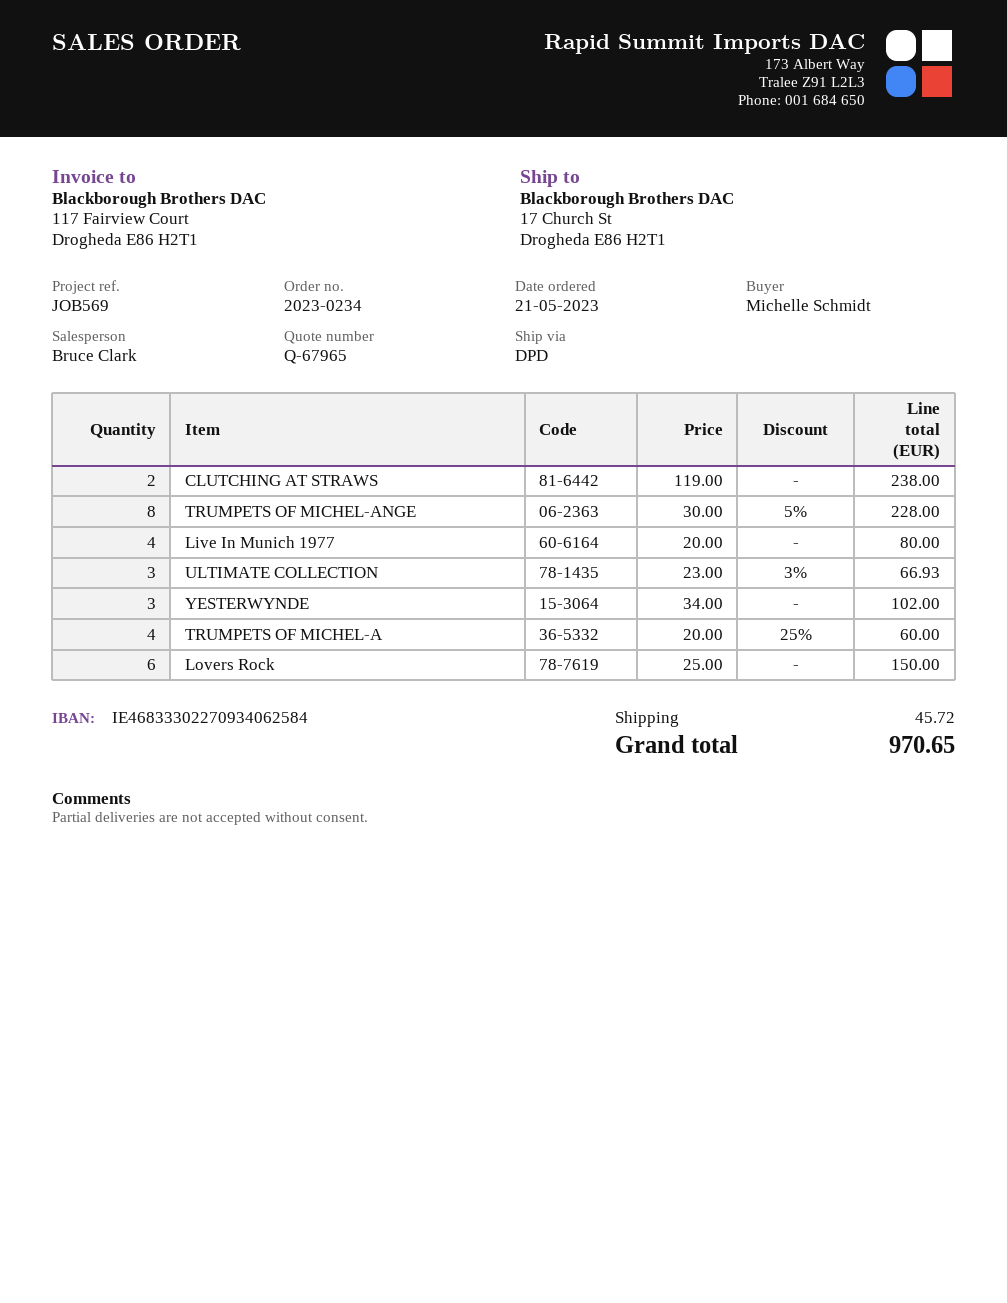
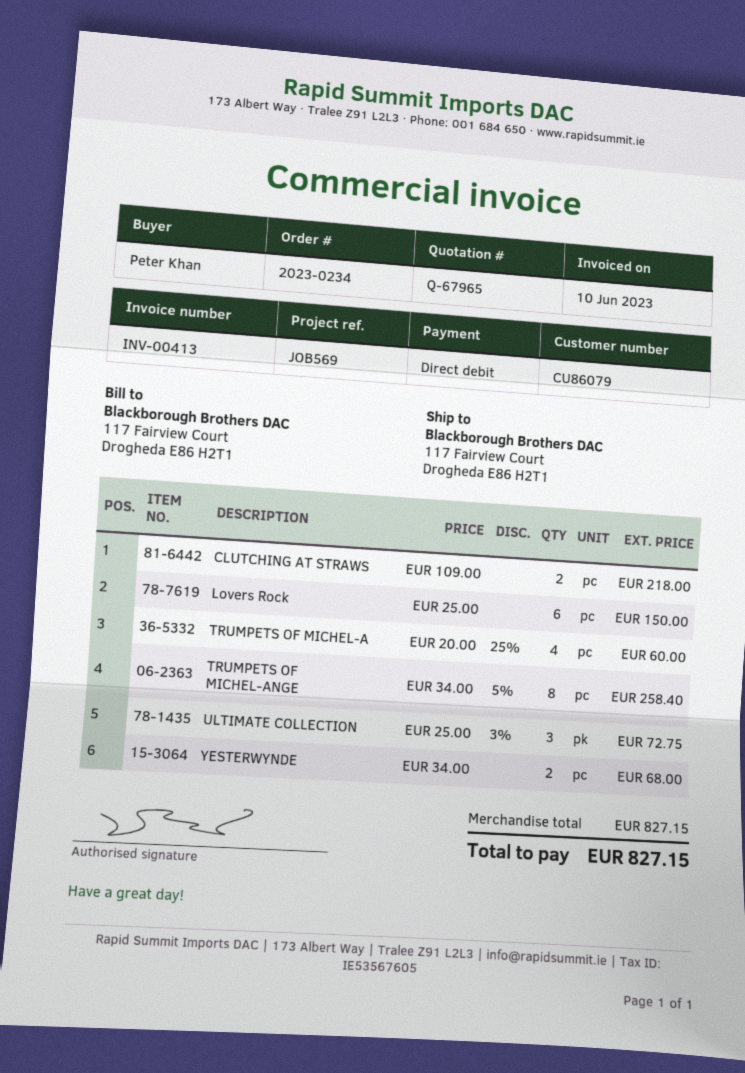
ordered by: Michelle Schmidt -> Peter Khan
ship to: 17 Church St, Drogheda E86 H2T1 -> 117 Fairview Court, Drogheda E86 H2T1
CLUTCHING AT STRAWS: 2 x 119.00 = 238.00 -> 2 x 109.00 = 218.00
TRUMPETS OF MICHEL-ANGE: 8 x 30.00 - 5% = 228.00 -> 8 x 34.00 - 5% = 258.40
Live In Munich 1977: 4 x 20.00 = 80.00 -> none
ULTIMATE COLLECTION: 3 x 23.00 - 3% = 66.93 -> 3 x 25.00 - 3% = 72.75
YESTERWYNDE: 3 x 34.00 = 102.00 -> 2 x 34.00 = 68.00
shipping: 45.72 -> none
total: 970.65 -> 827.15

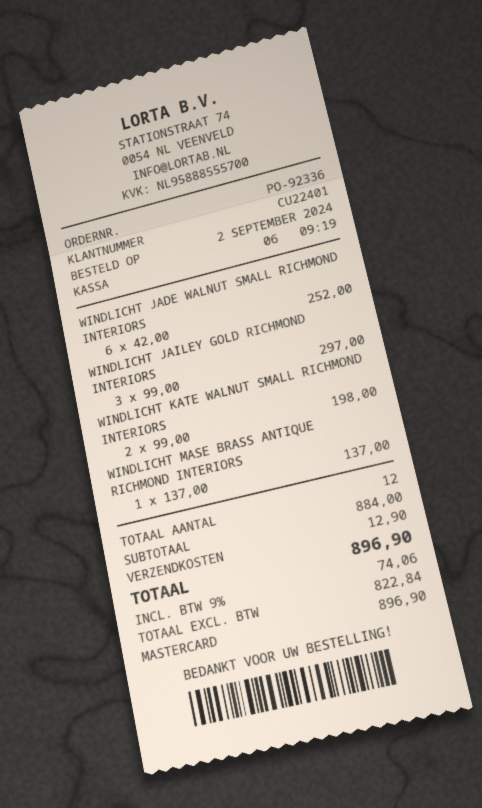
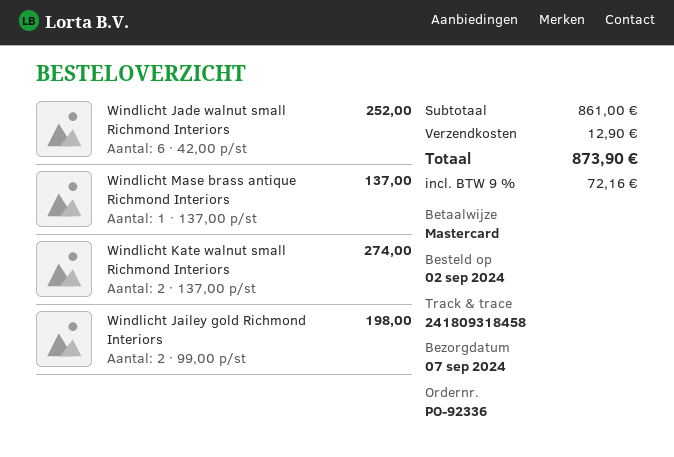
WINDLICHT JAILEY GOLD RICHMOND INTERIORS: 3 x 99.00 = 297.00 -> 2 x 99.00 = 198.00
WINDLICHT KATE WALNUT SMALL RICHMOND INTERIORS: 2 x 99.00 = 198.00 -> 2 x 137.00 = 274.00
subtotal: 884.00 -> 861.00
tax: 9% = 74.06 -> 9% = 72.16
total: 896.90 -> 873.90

+++

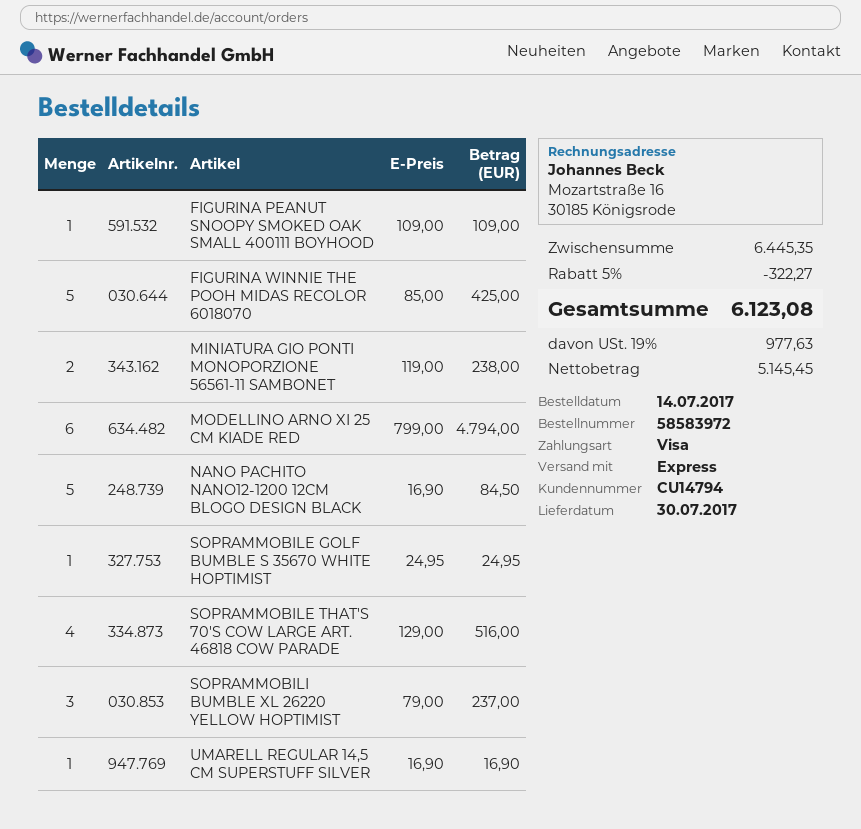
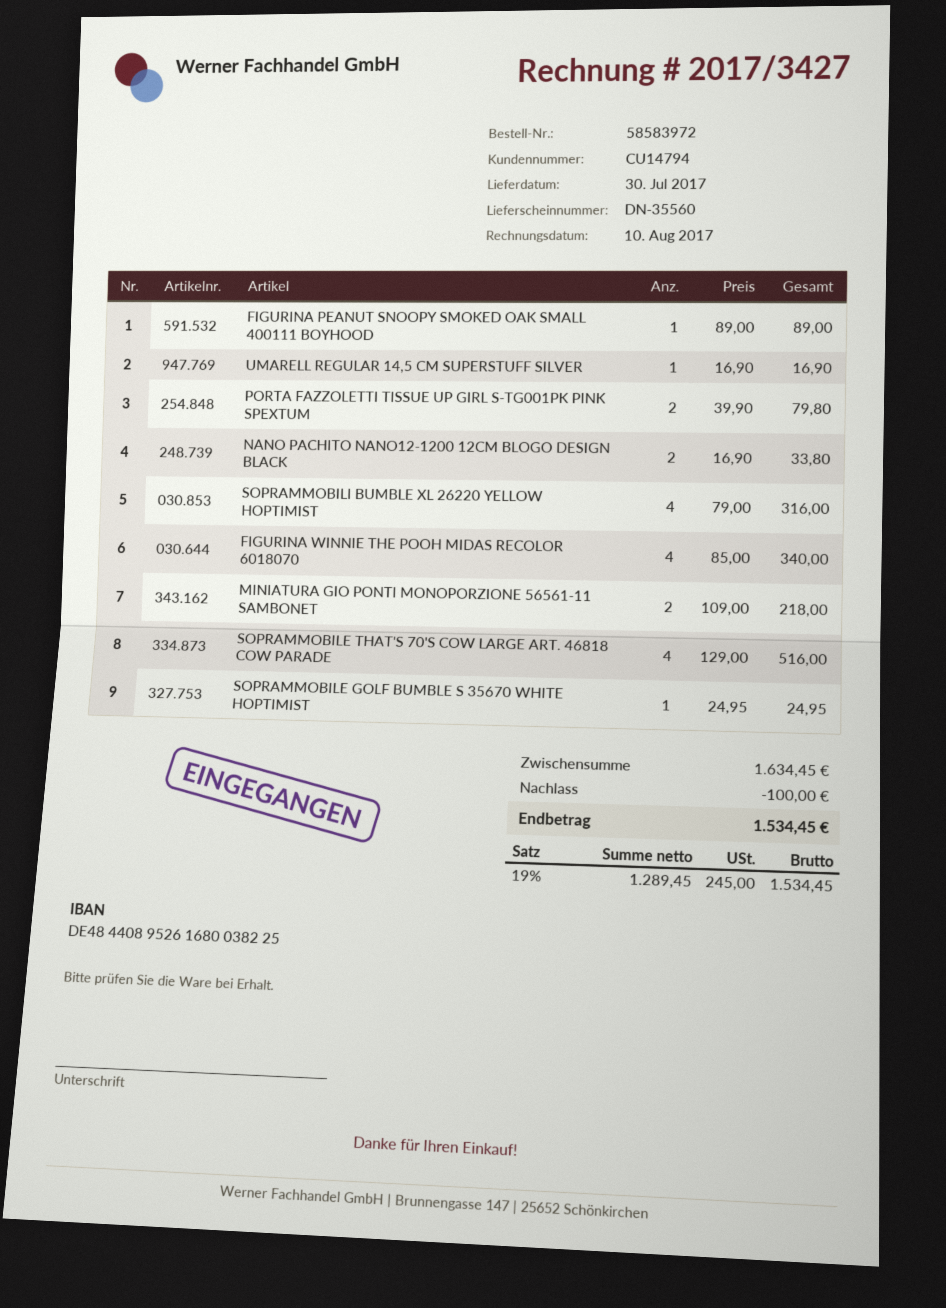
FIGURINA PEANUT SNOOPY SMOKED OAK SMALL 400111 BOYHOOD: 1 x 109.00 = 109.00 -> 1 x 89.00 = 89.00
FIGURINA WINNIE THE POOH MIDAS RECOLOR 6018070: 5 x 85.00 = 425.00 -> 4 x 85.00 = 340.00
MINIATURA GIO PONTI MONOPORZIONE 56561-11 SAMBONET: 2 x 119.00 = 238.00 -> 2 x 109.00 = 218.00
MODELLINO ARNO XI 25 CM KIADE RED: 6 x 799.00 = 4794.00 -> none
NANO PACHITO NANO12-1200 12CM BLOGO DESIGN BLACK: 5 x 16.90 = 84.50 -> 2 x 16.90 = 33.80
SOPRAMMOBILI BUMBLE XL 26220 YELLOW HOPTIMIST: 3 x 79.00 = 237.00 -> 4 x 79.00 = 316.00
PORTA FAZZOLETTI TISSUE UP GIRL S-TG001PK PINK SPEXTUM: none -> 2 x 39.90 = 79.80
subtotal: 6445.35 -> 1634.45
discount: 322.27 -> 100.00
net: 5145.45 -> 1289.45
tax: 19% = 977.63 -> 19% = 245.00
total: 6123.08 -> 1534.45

+++

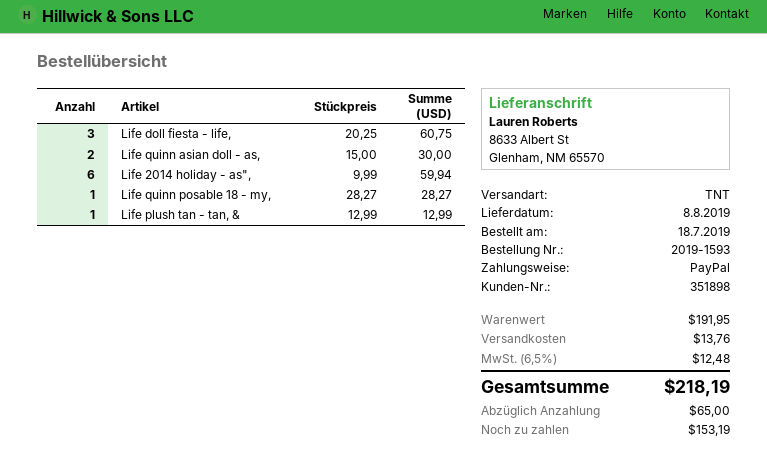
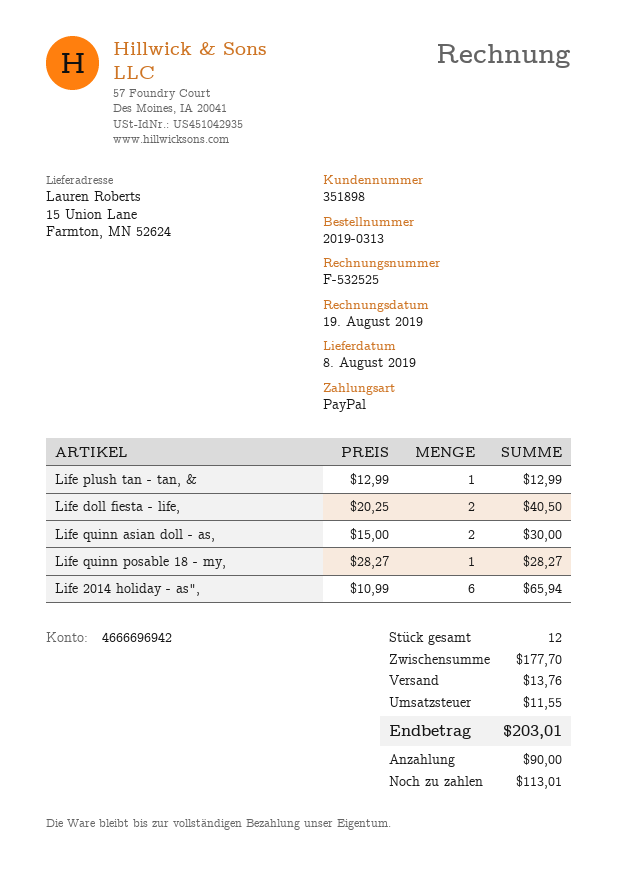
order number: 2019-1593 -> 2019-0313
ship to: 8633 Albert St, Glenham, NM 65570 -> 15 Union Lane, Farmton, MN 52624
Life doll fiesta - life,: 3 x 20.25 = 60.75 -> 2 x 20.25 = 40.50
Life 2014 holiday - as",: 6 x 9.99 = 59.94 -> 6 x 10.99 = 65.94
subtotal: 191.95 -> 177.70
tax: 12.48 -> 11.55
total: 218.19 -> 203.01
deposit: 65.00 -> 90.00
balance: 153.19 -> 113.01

+++

BRIEF
Every line above that holds the string "FIGURINA" should be copied into the answer.

ANSWER SECTION
FIGURINA PEANUT SNOOPY SMOKED OAK SMALL 400111 BOYHOOD: 1 x 109.00 = 109.00 -> 1 x 89.00 = 89.00
FIGURINA WINNIE THE POOH MIDAS RECOLOR 6018070: 5 x 85.00 = 425.00 -> 4 x 85.00 = 340.00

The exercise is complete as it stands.